Simultaneously, similar alchemy was recasting the old Rocky
Mountain Arsenal next to Denver International Airport. RMA was a
chemical-weapons plant that made mustard and nerve gas, incendiary
bombs, napalm -- and during peacetime, insecticides; its core was once
called the most contaminated square mile on Earth. After dozens of
wintering bald eagles were found in its security buffer, feasting on
the prodigious prairie dog population, it, too, became a National
Wildlife Refuge. That required draining and sealing an Arsenal lake
where ducks once died moments after landing, and where the bottoms of
aluminum boats sent to fetch their carcasses rotted within a
month. Although the plan is to treat and monitor toxic groundwater
plumes for another century until they're considered safely diluted,
today mule deer big as elk find asylum where humans once feared to
tread.
(p. 266):
Within recent historic times, reefs swarmed with 800-pound
groupers, codfish could be dipped from the sea by lowering baskets,
and oysters filtered all the water in Chesapeake Bay every three
days. The planet's shores teemed with millions of manatees, seals, and
walruses.
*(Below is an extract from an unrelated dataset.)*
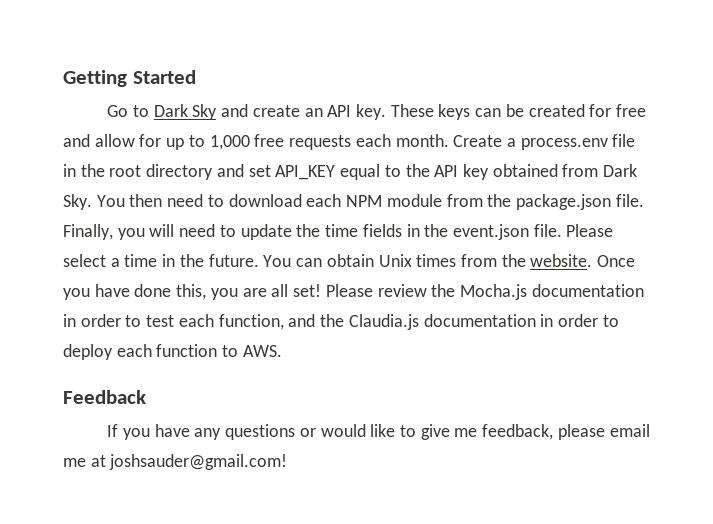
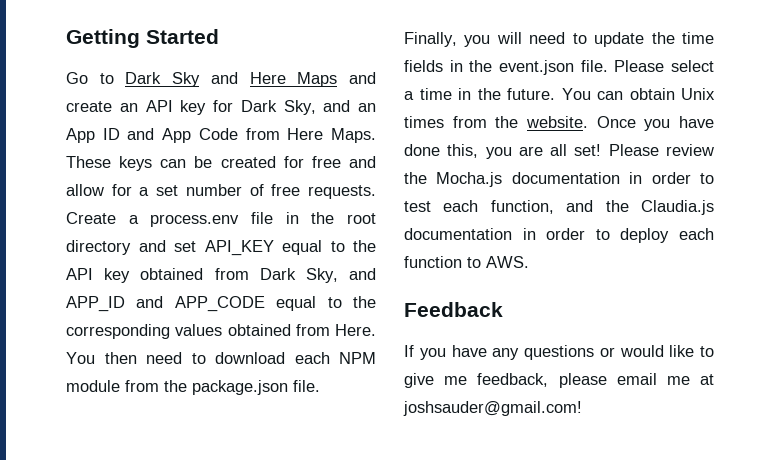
[252,104,387,120] create an API key. -> [249,72,377,87] [66,100,376,115] [66,128,377,143] Here Maps and create an API key for Dark Sky, and an App ID and App Code from Here Maps.
[166,134,449,150] up to 1,000 free requests each month. -> [139,184,376,199] a set number of free requests.
[63,194,92,210] Sky. -> [305,268,376,283] [66,296,376,312] [66,324,376,339] Sky, and APP_ID and APP_CODE equal to the corresponding values obtained from Here.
Then, within a pair of centuries, coral reefs were flattened
and sea-grass beds were scraped bare, the New Jersey-sized dead zone
appeared off the mouth of the Mississippi, and the world's cod
collapsed.
Yet despite mechanized overharvesting, satellite fish-trackers,
nitrate flooding, and prolonged butchery of sea mammals, the ocean is
still bigger than we are. Sine prehistoric man had no way to pursue
them, it's the one place on Earth besides Africa where big creatures
eluded the intercontinental megafaunal extinction. "The great majority
of sea species are badly depleted," says Jeremy Jackson, "but they
still exist. If people actually went away, most could recover."